Minggu, 27 Mei 2018

Belajar sejarah lewat 5 museum ternama di Surabaya


Bicara sejarah, memang tak bisa dilepaskan dari Surabaya. Betapa tidak, di masa lalu Kota Pahlawan pernah menjadi saksi bisu peperangan menumpas penjajah. Masa pendudukan kompeni yang tak sebentar, pada akhirnya membuat Surabaya meninggalkan banyak bangunan bersejarah. Kabar baiknya, gedung-gedung tersebut masih terawat dengan baik sampai sekarang. Bahkan, tak sedikit yang kini difungsikan sebagai museum. Maka dari itu, perkaya wawasan sejarah dengan mampir ke lima museum keren di Surabaya berikut ini.

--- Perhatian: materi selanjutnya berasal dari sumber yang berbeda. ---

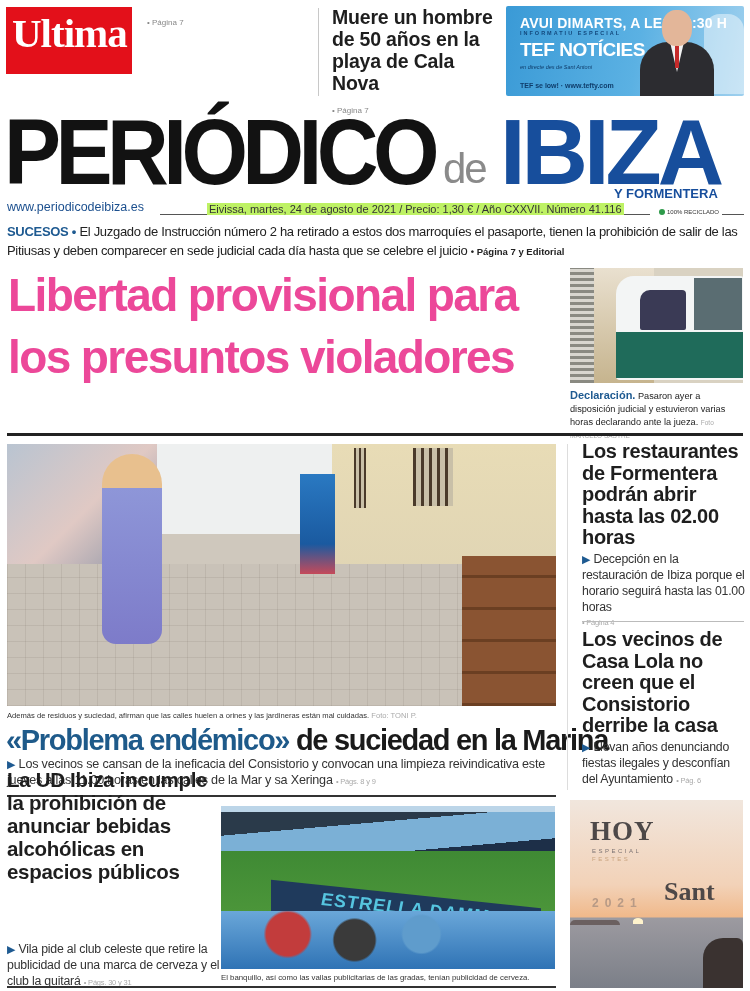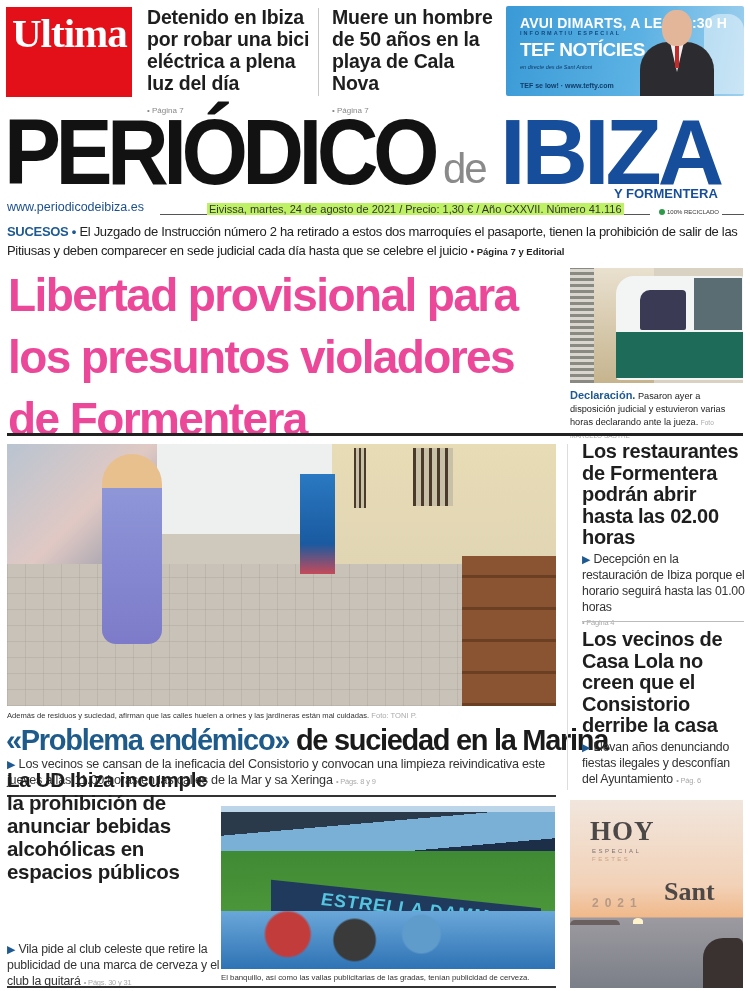"Ultima" .uh-logo { height: 90px -> 67px }
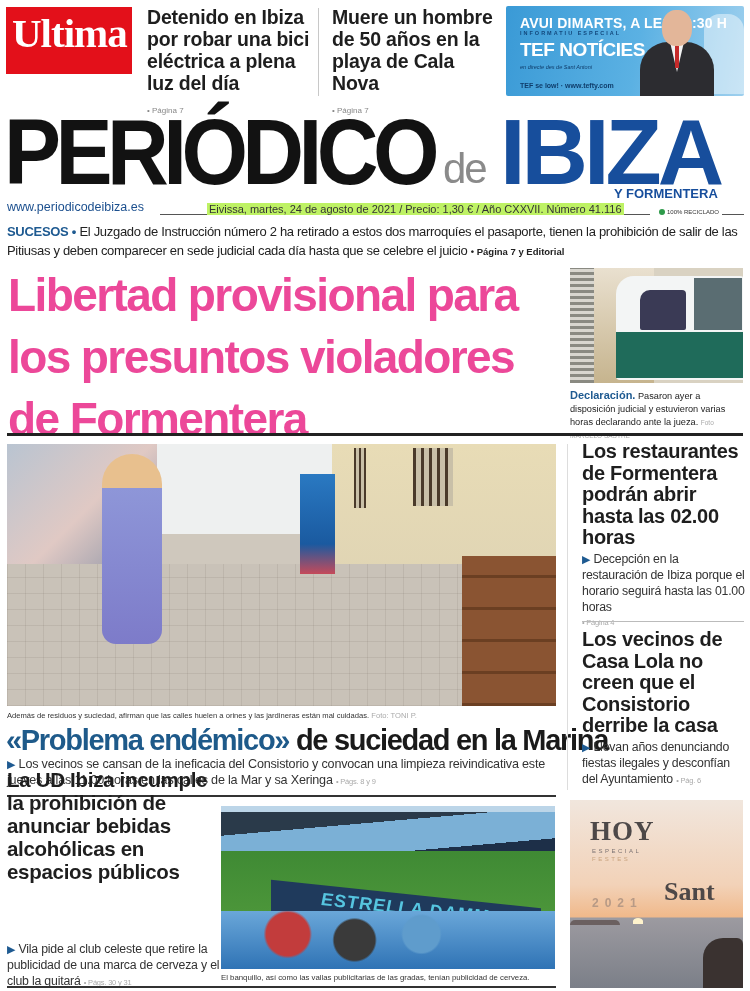"Detenido en Ibiza por robar" div { html: <div>Detenido en Ibiza por robar una bici eléctrica a plena luz del día</div> -> none }
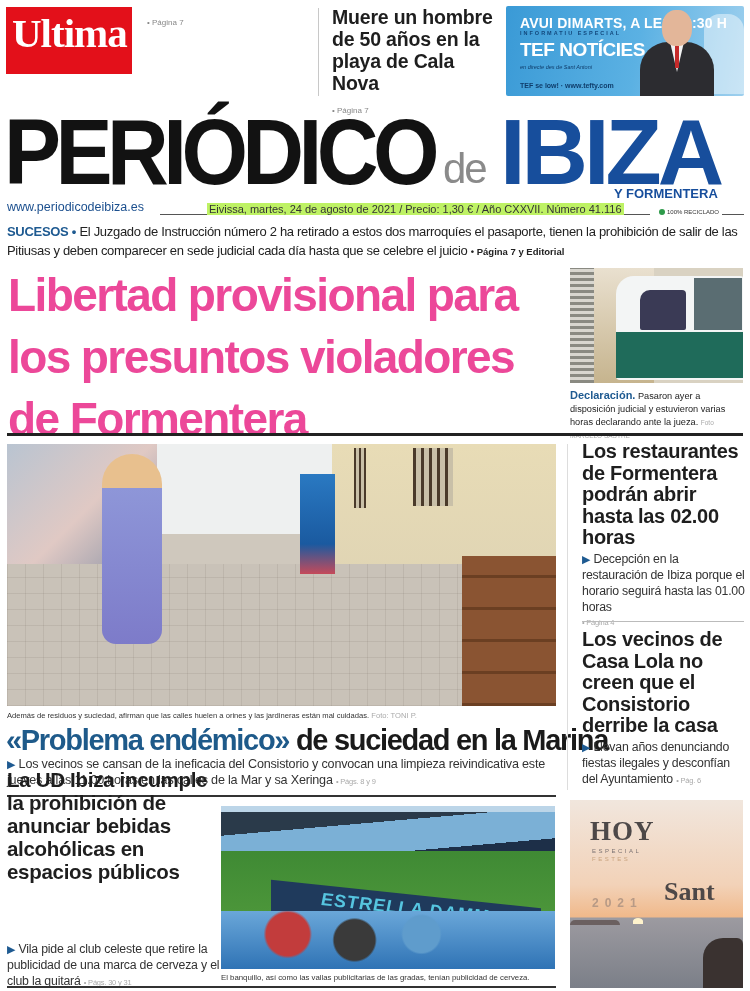"de Formentera" div { html: <div>de Formentera</div> -> none }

Monumen Kapal Selam (Monkasel)


Bukan saja bentuknya yang serupa kapal selam, tetapi museum ini benar-benar menempati sebuah kapal selam yang kini tak lagi difungsikan. Kapal selam bernama KRI Pasopati ini didatangkan langsung dari Vladivostok, Uni Soviet hingga dimiliki resmi oleh Indonesia pada 1962. Kapal selam ini lantas resmi dibebastugaskan pada 1989. Kini Monkasel menjadi museum yang memamerkan perjalanan kapal ini berperang melawan penjajahan.

Museum Surabaya


Museum ini menempati Gedung Siola yang berdiri sejak 1977. Gedung ini terbilang memiliki sejarah panjang, sejak kali pertama dibangun oleh Robert Laidlaw sebagai pusat perdagangan. Sempat jatuh ke tangan Jepang, hingga kemudian dikelola oleh Pemkot Surabaya. Gedung ini pun kembali difungsikan sebagai pusat dagang dengan nama SIOLA, yang tak lain diambil dari huruf awal nama lima orang pengusaha di sana. Kini, Gedung Siola dijadikan Museum Surabaya, yang banyak memamerkan artefak kuno juga benda-benda legendaris yang berkaitan dengan sejarah Surabaya.

Museum WR Soepratman


Namanya WR Soepratman harum sebagai pencipta lagu kebangsaan Indonesia Raya, tetapi hanya sedikit orang yang tahu jika ada museum yang mengulas tentang kiprahnya. Di rumah bekas kakaknya, yang kemudian ditempati Soepratman pada 1953 sebagai lokasi persembunyian dari kepungan Belanda, Museum WR Soepratman berada. Tepat di depan museum ini terdapat patung WR Soepratman sedang bermain biola.

Museum 10 November


Guna mengenang jasa para pahlawan yang gugur dalam pertempuran 10 November 1945, dibangun sebuah monumen bernama Tugu Pahlawan. Menariknya, tepat di bawah tugu tersebut terdapat sebuah Museum 10 November. Ada banyak sekali diorama perang, bahkan rekaman asli suara Bung Tomo saat menggelorakan perjuangan arek-arek Suroboyo bisa diketahui langsung di sana. Adanya film dokumenter, hingga beragam senjata rampasan perang, kian melengkapi koleksi museum ini.

House of Sampoerna



Dibangun pada 1858, gedung yang kental dengan arsitekur kolonial Belanda, dulunya adalah tempat panti asuhan. Pada 1893 gedung ini lantas dibeli oleh Liem Sieng Tee untuk dijadikan sebagai pabrik rokok Sampoerna. Sekalipun pabrik masih aktif beroperasi, tetapi bagian gedung ini difungsikan sebagai museum bernama House of Sampoerna. Selain berisikan proses produksi rokok, museum ini juga menjadi sentra oleh-oleh khas Surabaya.